*Exercise instructions:* In the material below, find the line containing "text-align: right ->" and the line containing "font-size: 13px ->". Output those two lines and all lines between them exactly, without pictures.

*Data to use:*
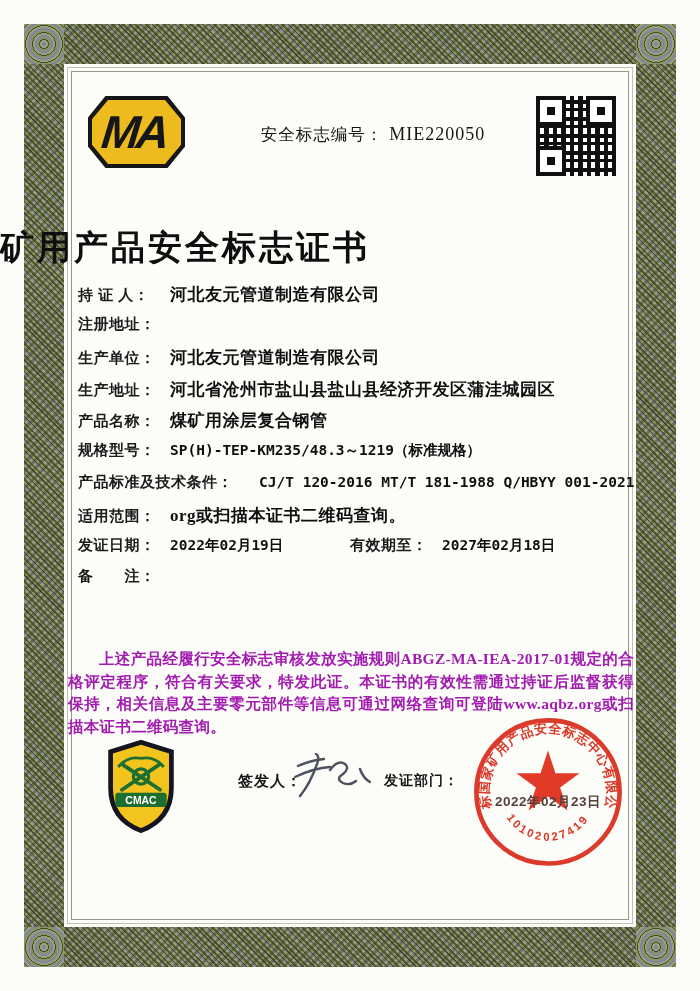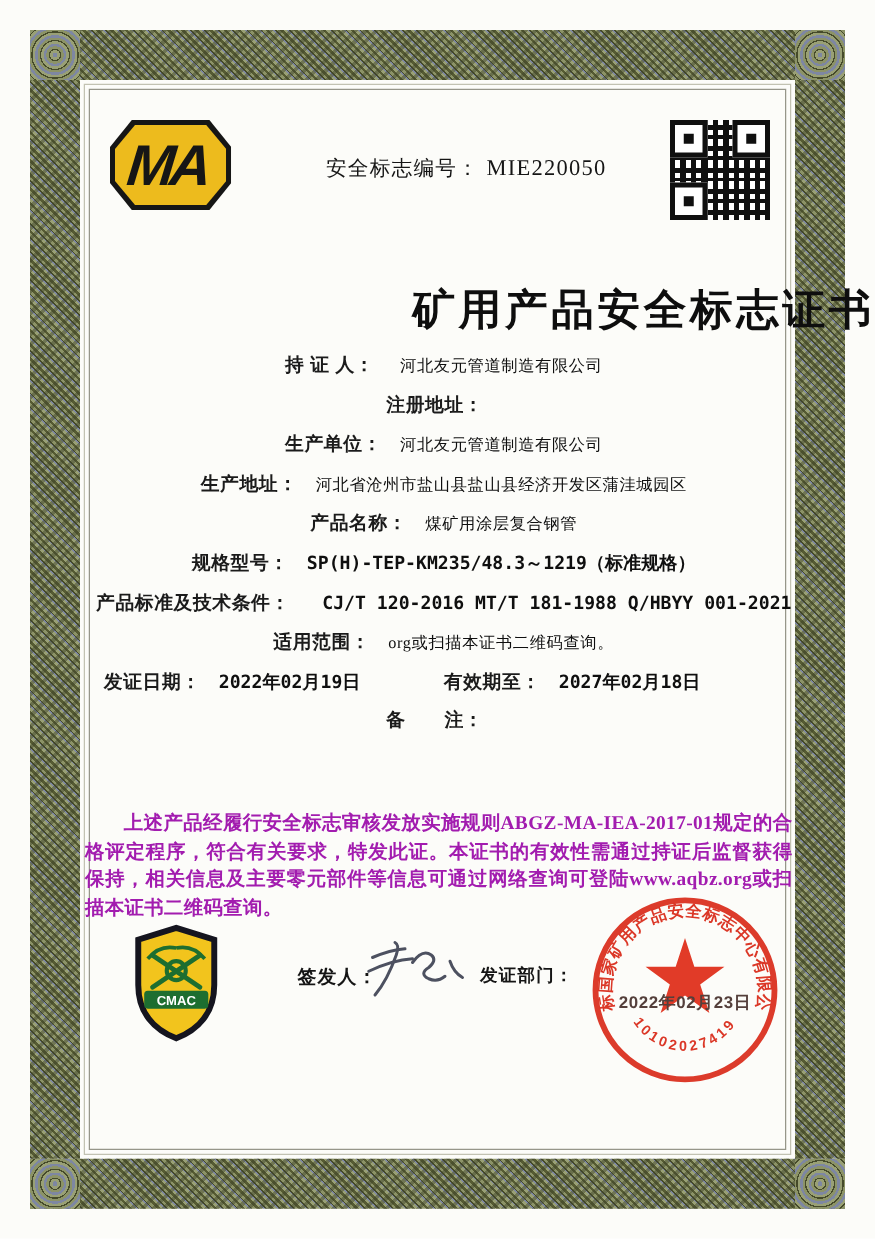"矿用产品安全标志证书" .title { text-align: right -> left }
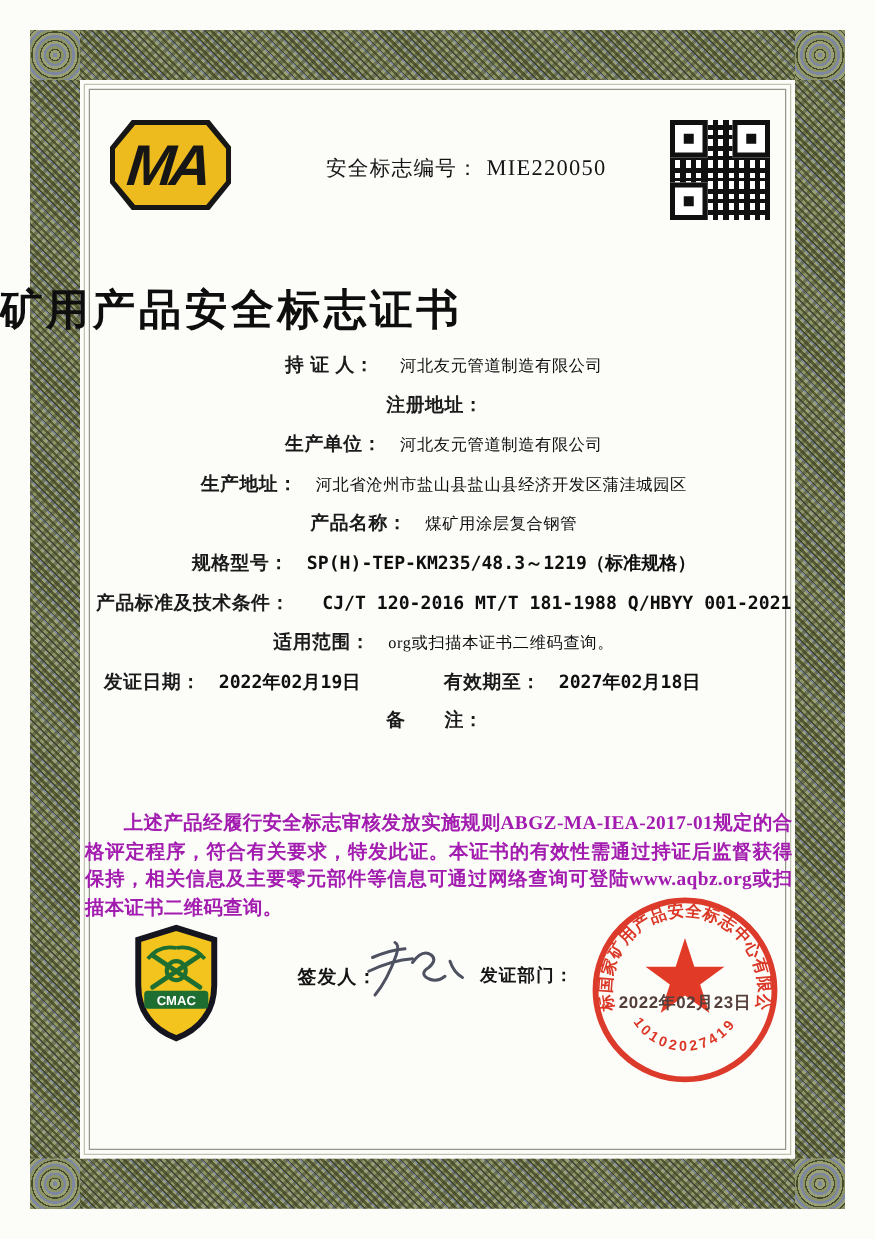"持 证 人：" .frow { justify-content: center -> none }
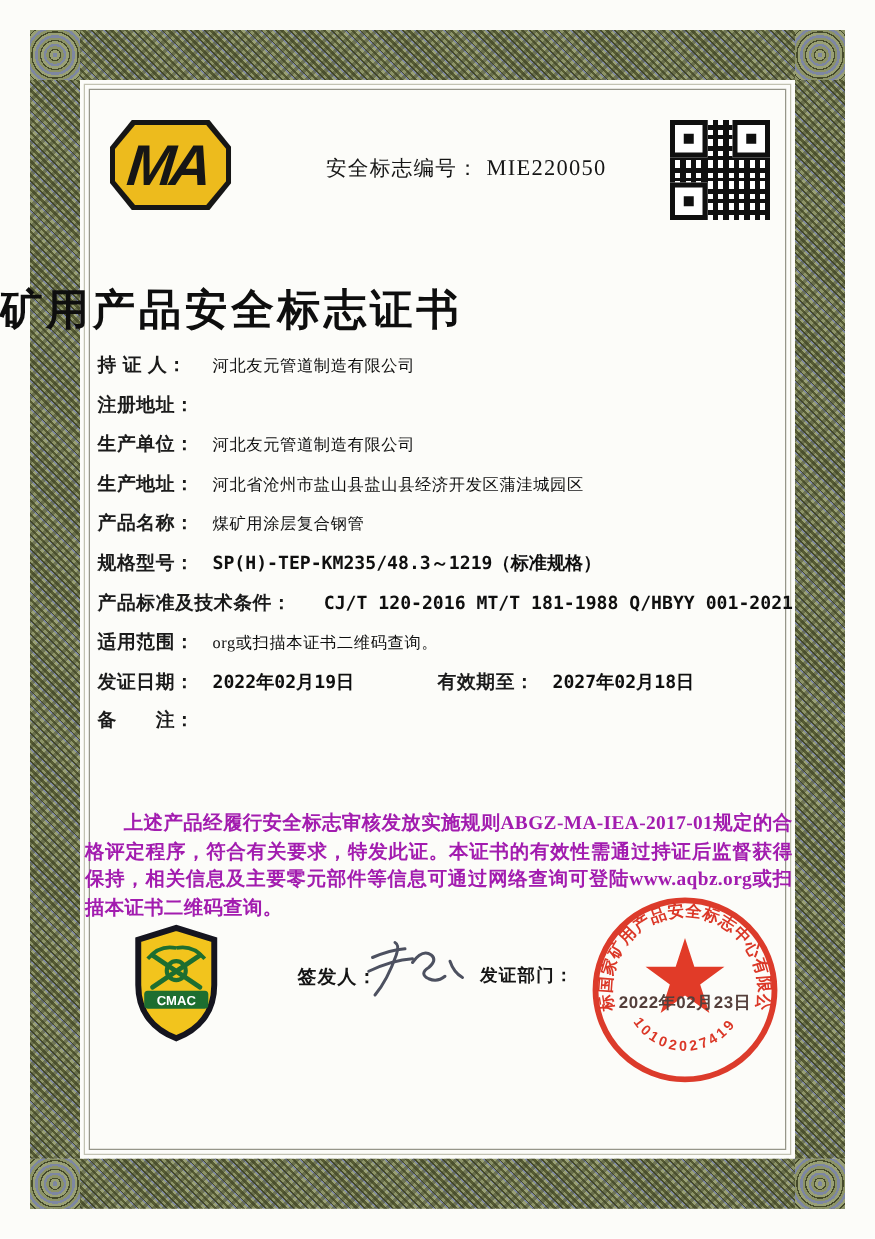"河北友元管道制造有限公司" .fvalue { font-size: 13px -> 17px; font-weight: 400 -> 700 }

...

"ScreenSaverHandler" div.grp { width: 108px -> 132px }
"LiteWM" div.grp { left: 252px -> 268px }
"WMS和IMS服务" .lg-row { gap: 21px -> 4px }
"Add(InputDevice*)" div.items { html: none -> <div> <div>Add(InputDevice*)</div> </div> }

---

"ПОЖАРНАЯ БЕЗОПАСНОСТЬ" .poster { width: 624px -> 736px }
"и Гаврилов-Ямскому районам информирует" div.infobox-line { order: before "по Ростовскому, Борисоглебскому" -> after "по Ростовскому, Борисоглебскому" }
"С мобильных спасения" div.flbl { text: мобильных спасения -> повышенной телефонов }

*Your response:*
"矿用产品安全标志证书" .title { text-align: right -> left }
"持 证 人：" .frow { justify-content: center -> none }
"河北友元管道制造有限公司" .fvalue { font-size: 13px -> 17px; font-weight: 400 -> 700 }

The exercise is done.